El presidente ucraniano también acusó a Rusia de seguir presente en el este de Ucrania. "Desgraciadamente, tras los acuerdos de Minsk, la operación ofensiva de Rusia aumentó significativamente", lamentó Poroshenko. Estados Unidos volvió, por su parte, a acusar a Moscú de seguir desplegando armas pesadas en el este de Ucrania.

"Estamos muy preocupados por la continuación de los combates (...) y por informes sobre tanques y sistemas de misiles suplementarios que han llegado estos últimos días del otro lado de la frontera, de Rusia", declaró la portavoz del departamento de Estado, Jennifer Psaki.

Kiev y los países occidentales afirman que el Kremlin alienta la subversión de los rebeldes del este, suministrándoles armas y tropas. Algo que Moscú siempre negó. En este sentido, el G7, el Consejo Europeo y la Comisión Europea pidieron el respeto estricto de los acuerdos.

El jefe adjunto de la administración presidencial ucraniana, Valery Chaly, aseguró,que "si fracasa el alto el fuego, Ucrania recibirá ayuda militar de Occidente".

El jueves, la canciller alemana, Angela Merkel, y el presidente francés, François Hollande, que participaron en las negociaciones en Minsk, dejaron claro que el acuerdo sería difícil de aplicar, y abrieron la puerta a nuevas sanciones contra Rusia si no se respeta el alto el fuego.

Combates en ciudad clave

En el feudo separatista de Donetsk, seguía el fuego de artillería procedente, sobre todo, de las posiciones rebeldes.
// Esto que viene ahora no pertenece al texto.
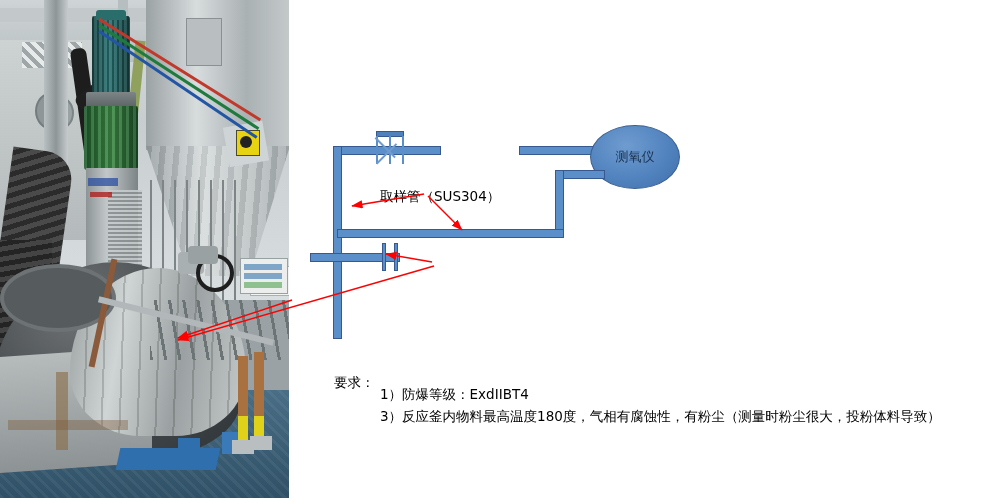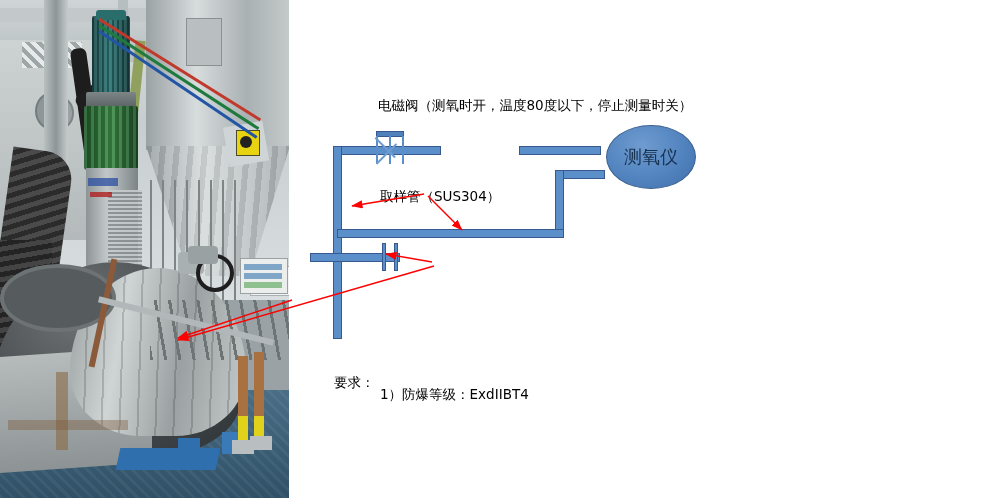--- a/index.html
+++ b/index.html
@@ -158,25 +158,25 @@
   
   .procbox{
     position:absolute;left:148px;top:129px;width:82px;height:51px;
     background:#4f81bd;border:1.5px solid #3a5f8f;box-sizing:border-box;
     color:#fff;font-size:13px;line-height:17px;padding:5px 0 0 6px;
   }
   .procbox span{display:block;}
 
   
   .analyzer{
-    position:absolute;left:316px;top:125px;width:88px;height:62px;
+    position:absolute;left:300px;top:125px;width:88px;height:62px;
     background:radial-gradient(ellipse at 40% 32%,#6f9cd0,#4f81bd 60%,#416fa8);
     border:1.5px solid #3a5f8f;border-radius:50%;
     display:flex;align-items:center;justify-content:center;
-    font-size:18px;color:#18314f;
+    font-size:13px;color:#18314f;
   }
 
   
   .valve-wrap{position:absolute;left:83px;top:131px;width:34px;height:33px;}
   .valve-bar{position:absolute;left:3px;top:0;width:28px;height:6px;
     background:#4f81bd;border:1.5px solid #38598f;box-sizing:border-box;}
   .valve-stem{position:absolute;left:16px;top:5px;width:2px;height:28px;background:#5b8fc9;}
   .valve-l{position:absolute;left:3px;top:5px;width:2px;height:28px;background:#5b8fc9;}
   .valve-r{position:absolute;left:29px;top:5px;width:2px;height:28px;background:#5b8fc9;}
   .valve-x1{position:absolute;left:3px;top:6px;width:28px;height:2px;background:#6f9cd0;
@@ -267,21 +267,20 @@
     <div class="gaugey1"></div>
     <div class="gaugey2"></div>
     <div class="gaugebase"></div>
     <div class="gaugebase2"></div>
     <div class="photoedge"></div>
   </div>
 
   <div class="canvas">
 
 
-    <div class="cap-valve">电磁阀（测氧时开，温度80度以下，停止测量时关）</div>
 
     <div class="pipe pipe-h" style="left:43px;top:146px;width:108px;"></div>
 
     <div class="pipe pipe-v" style="left:43px;top:146px;height:193px;"></div>
 
     <div class="valve-wrap">
       <div class="valve-bar"></div>
       <div class="valve-l"></div>
       <div class="valve-r"></div>
       <div class="valve-stem"></div>
@@ -306,20 +305,21 @@
     <div class="flange-bar1"></div>
     <div class="flange-bar2"></div>
 
     <div class="cap-sample">取样管（SUS304）</div>
 
 
     <div class="req">
       <div class="req-label">要求：</div>
       <div class="req-list">
         <div>1）防爆等级：ExdIIBT4</div>
+        <div>3）反应釜内物料最高温度180度，气相有腐蚀性，有粉尘（测量时粉尘很大，投粉体料导致）</div>
       </div>
     </div>
   </div>
 
   <svg class="arrows" viewBox="0 0 993 498">
     <defs>
       <marker id="ah" markerWidth="9" markerHeight="9" refX="7.5" refY="3" orient="auto">
         <path d="M0,0 L8,3 L0,6 z" fill="#ff0000"></path>
       </marker>
     </defs>

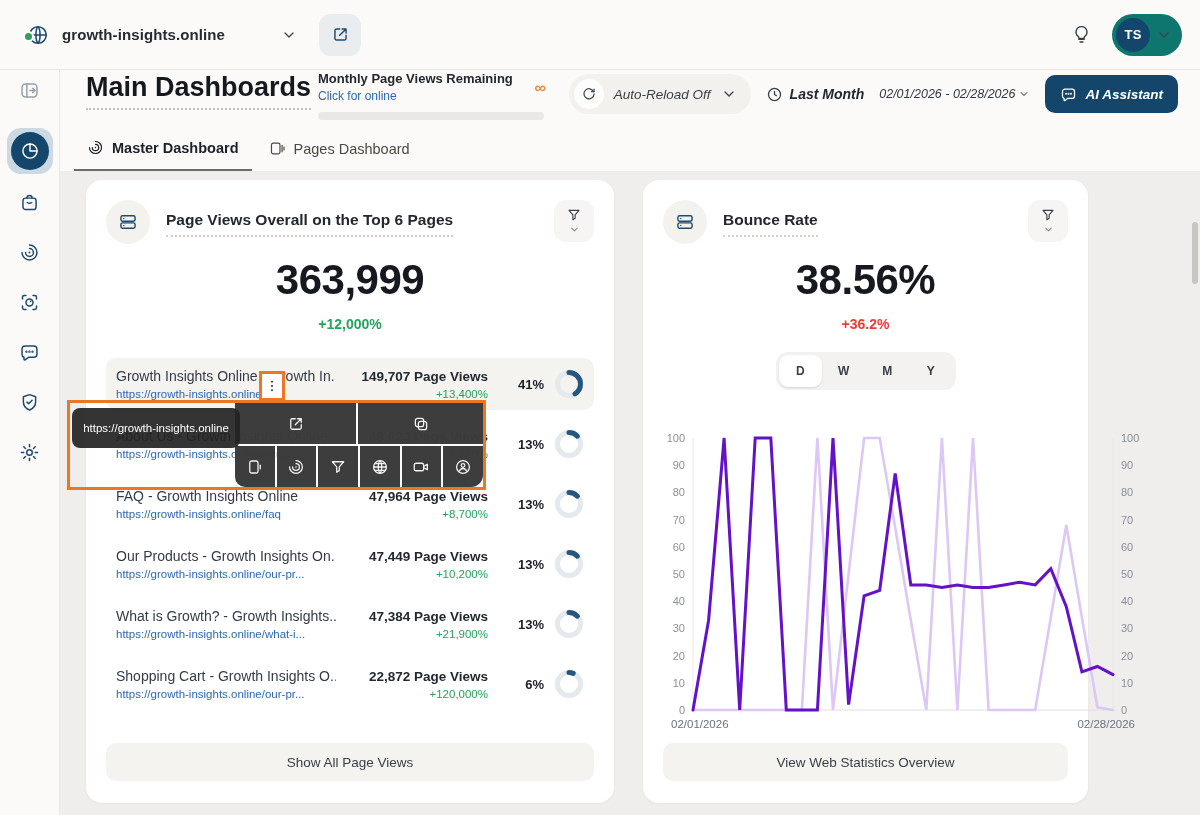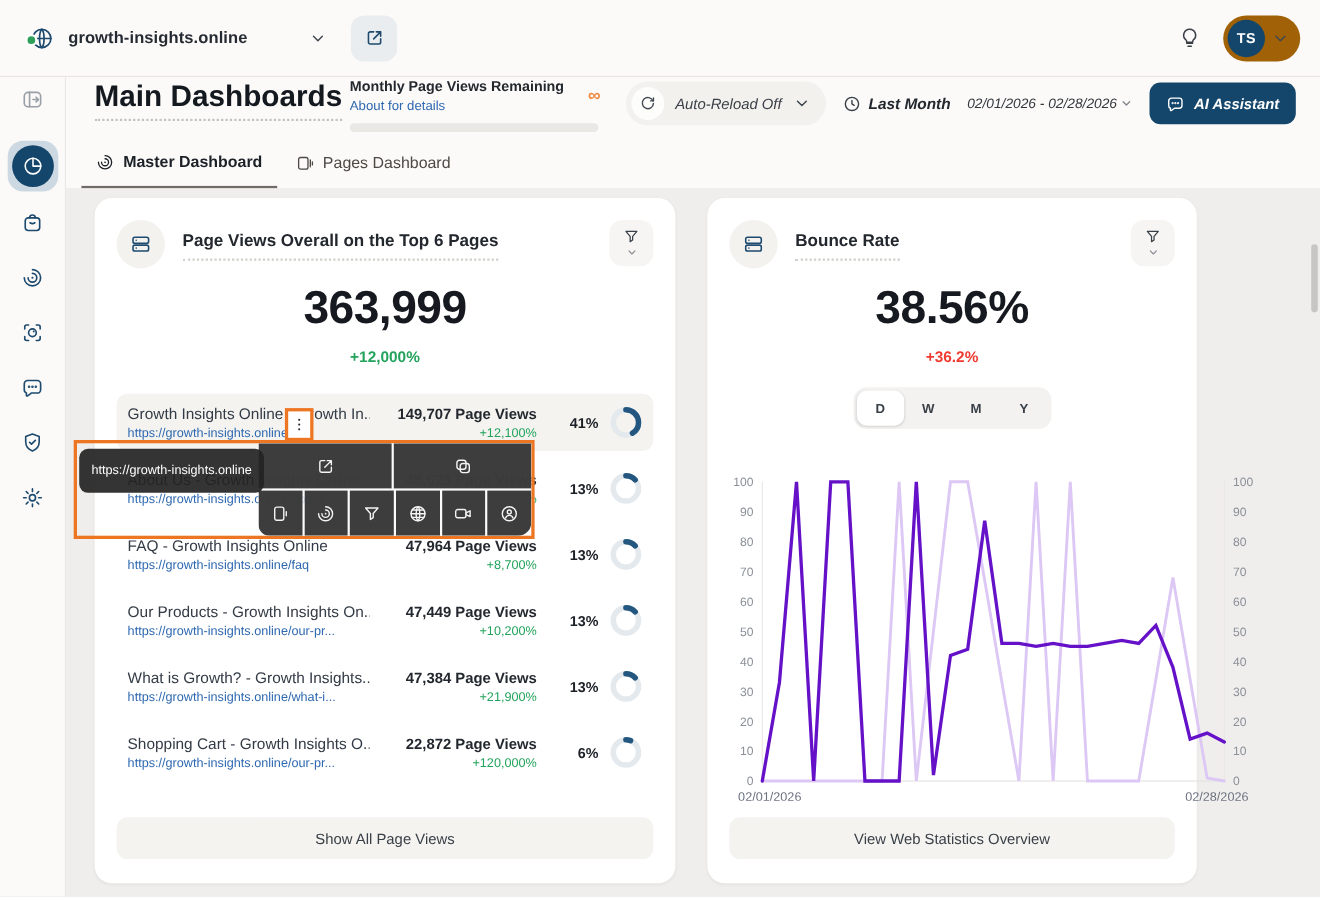--- a/index.html
+++ b/index.html
@@ -15,21 +15,21 @@
   .logo .green-dot { position:absolute; left:-1px; top:8px; width:11px; height:11px; border-radius:50%;
                      background:#2fa05a; border:2px solid #fff; box-shadow:0 0 0 1px #2fa05a inset;}
   .domain-name { margin-left:12px; font-size:15px; font-weight:700; color:#262b33; letter-spacing:.1px;}
   .chev { width:16px; height:16px; color:#3f4650; }
   .domain-chev { margin-left:56px; }
   .ext-btn { margin-left:22px; width:42px; height:42px; border-radius:12px; background:#e9edef;
              display:flex; align-items:center; justify-content:center; color:#1d4a6e; }
   .ext-btn svg { width:19px; height:19px; }
   .topbar-right { margin-left:auto; display:flex; align-items:center; gap:20px; }
   .bulb { width:21px; height:21px; color:#3a3f46; }
-  .avatar-pill { display:flex; align-items:center; gap:6px; background:#a16207; border-radius:22px;
+  .avatar-pill { display:flex; align-items:center; gap:6px; background:#0f766e; border-radius:22px;
                  padding:4px 10px 4px 4px; }
   .avatar { width:34px; height:34px; border-radius:50%; background:#14466b; color:#fff; font-size:13px;
             font-weight:700; display:flex; align-items:center; justify-content:center; letter-spacing:.3px;}
 
   
   .sidebar { position:absolute; top:58px; left:0; bottom:0; width:60px; background:#fbfaf8;
              border-right:1px solid #eae8e5; display:flex; flex-direction:column; align-items:center;
              padding-top:10px; z-index:4;}
   .side-item { width:44px; height:44px; display:flex; align-items:center; justify-content:center;
                color:#1d4a6e; margin-bottom:6px; }
@@ -240,21 +240,21 @@
       </div>
     </aside>
 
   <div class="main">
 
     <div class="header-band">
       <h1 class="page-title">Main Dashboards</h1>
 
       <div class="monthly">
         <div class="monthly-label">Monthly Page Views Remaining</div>
-        <div class="monthly-link">About for details</div>
+        <div class="monthly-link">Click for online</div>
         <div class="monthly-bar"></div>
         <div class="monthly-inf">∞</div>
       </div>
 
       <div class="controls">
         <div class="reload-pill">
           <span class="reload-chip">
             <svg viewBox="0 0 24 24" fill="none" stroke="currentColor" stroke-width="1.9" stroke-linecap="round" stroke-linejoin="round">
                 <path d="M19 8.6A7.6 7.6 0 1 0 19.6 12"></path>
                 <path d="M19.6 4.6v4h-4"></path>
@@ -332,21 +332,21 @@
         <div class="big-number">363,999</div>
         <div class="big-change green">+12,000%</div>
         <div class="pv-list" id="pv-list">
             <div class="pv-row hl">
               <div class="pv-left">
        <div class="pv-title">Growth Insights Online - Growth In...</div>
        <div class="pv-url">https://growth-insights.online</div>
      </div>
      <div class="pv-mid">
        <div class="pv-views">149,707 Page Views</div>
-       <div class="pv-change">+12,100%</div>
+       <div class="pv-change">+13,400%</div>
      </div>
      <div class="pv-pct">41%</div>
      <svg class="pv-donut" viewBox="0 0 30 30">
        <circle cx="15" cy="15" r="11.5" fill="none" stroke="#e4e9ee" stroke-width="5"></circle>
        <circle cx="15" cy="15" r="11.5" fill="none" stroke="#23577F" stroke-width="5" stroke-dasharray="29.6 72.3" stroke-linecap="round" transform="rotate(-90 15 15)"></circle>
      </svg>
             </div>
             <div class="pv-row">
               <div class="pv-left">
        <div class="pv-title">About Us - Growth Insights Online</div>

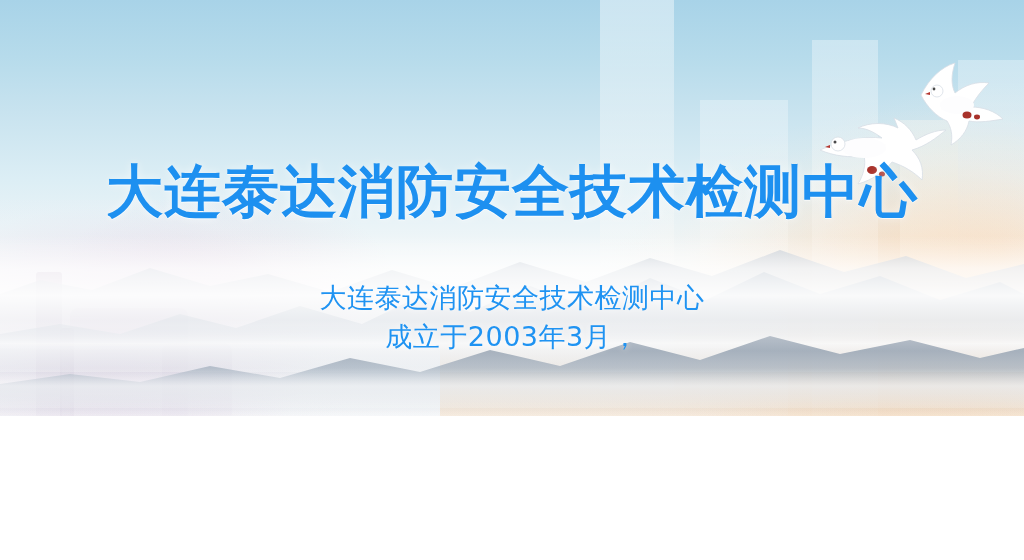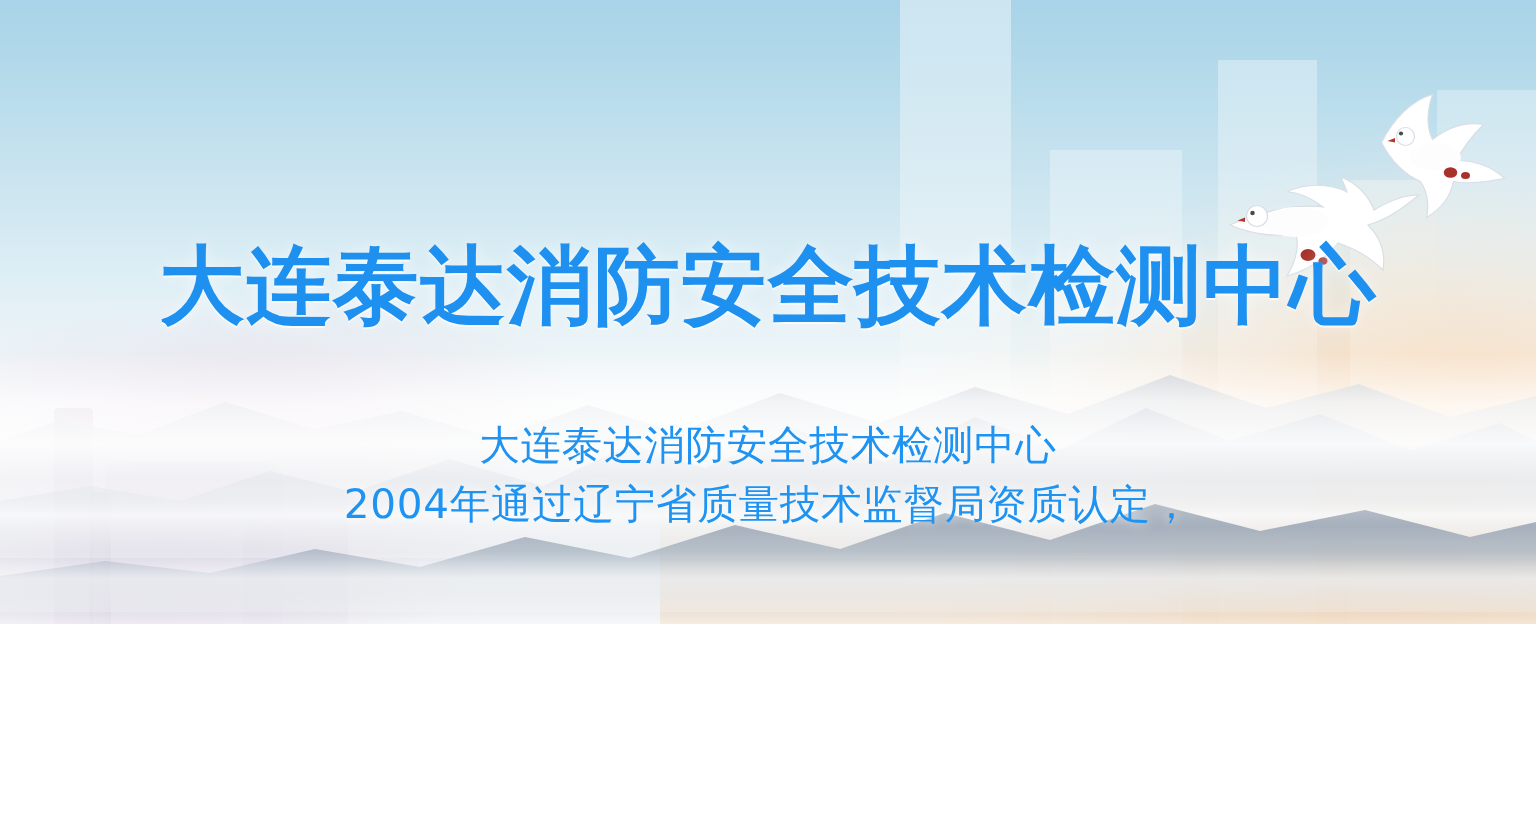--- a/index.html
+++ b/index.html
@@ -213,16 +213,16 @@
       <path d="M25,37 L20,39 L25,40 Z" fill="#b4362f"></path>
       <ellipse cx="62" cy="60" rx="4.5" ry="3.5" fill="#a8322b"></ellipse>
       <ellipse cx="72" cy="62" rx="3" ry="2.4" fill="#a8322b"></ellipse>
     </svg>
   </div>
 
   <div class="headline">大连泰达消防安全技术检测中心</div>
 
   <div class="paragraph">
     <span class="pline">大连泰达消防安全技术检测中心</span>
-    <span class="pline">2004年通过辽宁省质量技术监督局资质认定，</span>
+    <span class="pline">成立于2003年3月，</span>
   </div>
 
 </div>
 
 </body></html>

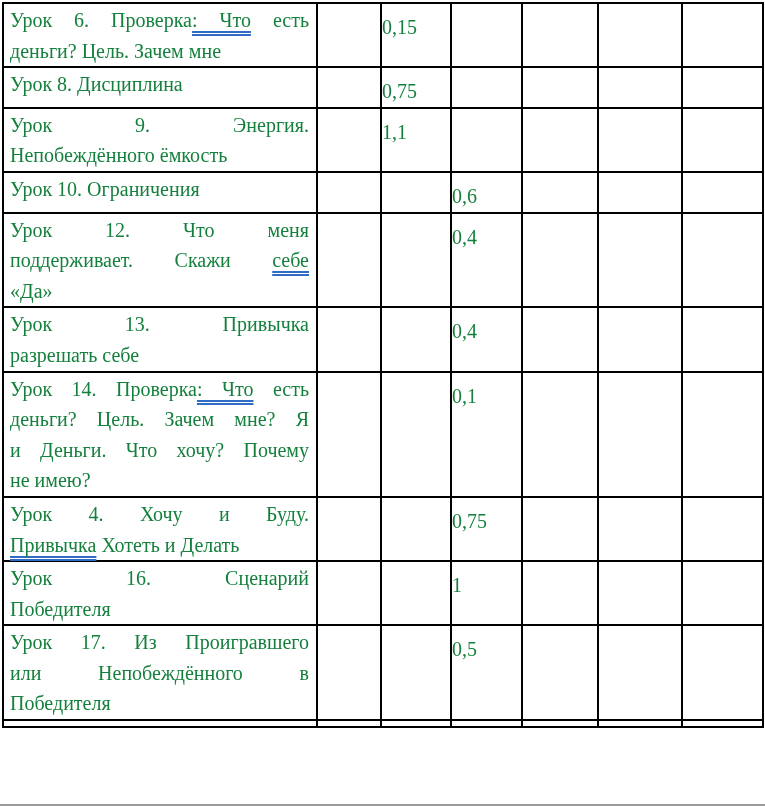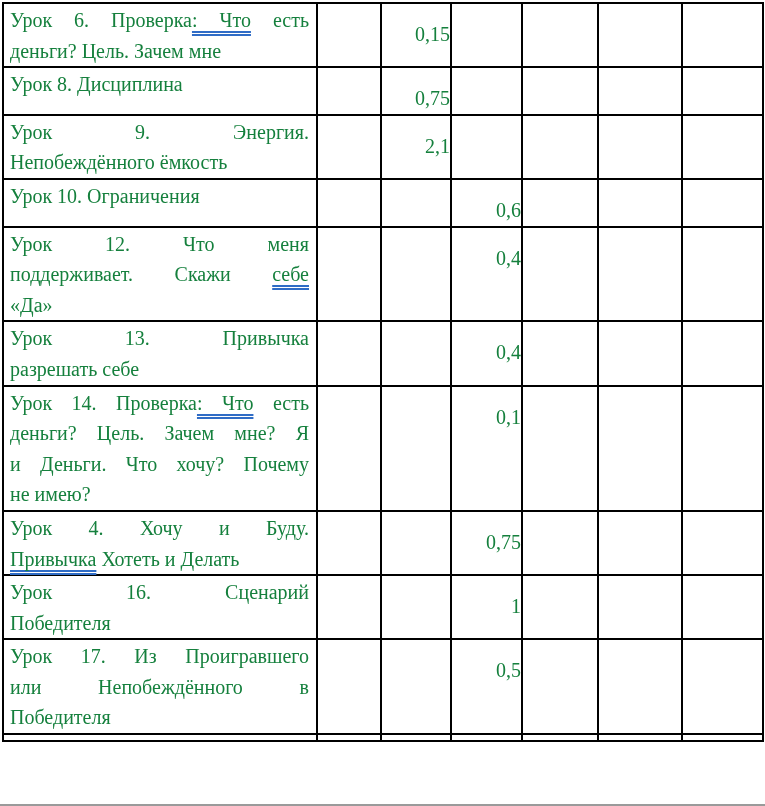--- a/index.html
+++ b/index.html
@@ -46,22 +46,22 @@
     text-decoration-style: double;
     text-decoration-color: #2f6cc6;
     text-decoration-thickness: 1.5px;
     text-underline-offset: 4px;
     text-decoration-skip-ink: none;
   }
   td.val { text-align: center; }
   .num {
     font-size: 20px;
     line-height: 30.6px;
-    text-align: right;
-    padding-top: 15px;
+    text-align: left;
+    padding-top: 8px;
   }
   tr.partial td { height: 5px; }
   .bottom-edge {
     position: absolute;
     left: 0;
     bottom: 0;
     width: 765px;
     height: 2px;
     background: #9a9a9a;
   }
@@ -108,21 +108,21 @@
           <td class="val"></td>
           <td class="val"></td>
         </tr>
         <tr>
           <td class="lesson">
             <div class="cell-line"><span class="seg">Урок 9. Энергия.</span></div>
             <div class="cell-line last"><span class="seg">Непобеждённого ёмкость</span></div>
           </td>
           <td class="val"></td>
           <td class="val">
-            <div class="num">2,1</div>
+            <div class="num">1,1</div>
           </td>
           <td class="val"></td>
           <td class="val"></td>
           <td class="val"></td>
           <td class="val"></td>
         </tr>
         <tr>
           <td class="lesson">
             <div class="cell-line last"><span class="seg">Урок 10. Ограничения</span></div>
           </td>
Pero los combates se libraban en toda la línea del frente y drones de los rebeldes "sobrevolaron la zona del conflicto", indicó hoy el ejército ucraniano.

Este último también señaló enfrentamientos en torno a la estratégica ciudad de Debaltseve, donde los separatistas prorrusos aseguran haber "rodeado" a miles de soldados ucranianos, algo que Kiev niega.

Varios analistas opinan que los separatistas van a intentar conquistar esta localidad, que conecta sus bastiones de Donetsk y Lugansk, antes de la entrada en vigor del nuevo alto el fuego.

Acuerdos insuficientes

La mayoría de los analistas opinan que el nuevo acuerdo de paz es insuficiente, ya que no prevé mecanismos concretos para resolver cuestiones litigiosas. No se aborda, por ejemplo, el control de la frontera con Rusia, de la cual 400 kilómetros están en manos de los rebeldes y por la que, según Kiev y Occidente, Rusia hace llegar armas y tropas.

¿Un control ucraniano? "No lo creo. Nos quedaremos aquí", afirmó hoy un responsable separatista de Uspenka, uno de los puestos fronterizos con Rusia. El jefe de la diplomacia ucraniana, Pavlo Klimkin, reconoció hoy ante los diputados que ni siquiera "hay fecha" para la retirada de las fuerzas extranjeras.

El futuro de la piloto ucranianana Nadia Savchenko, detenida en Rusia y cuya liberación exige Kiev, tampoco quedó claro tras las negociaciones. Pese al anuncio de un intercambio de prisioneros y rehenes, el Kremlin aseguró que solamente la justicia rusa podía tomar una decisión.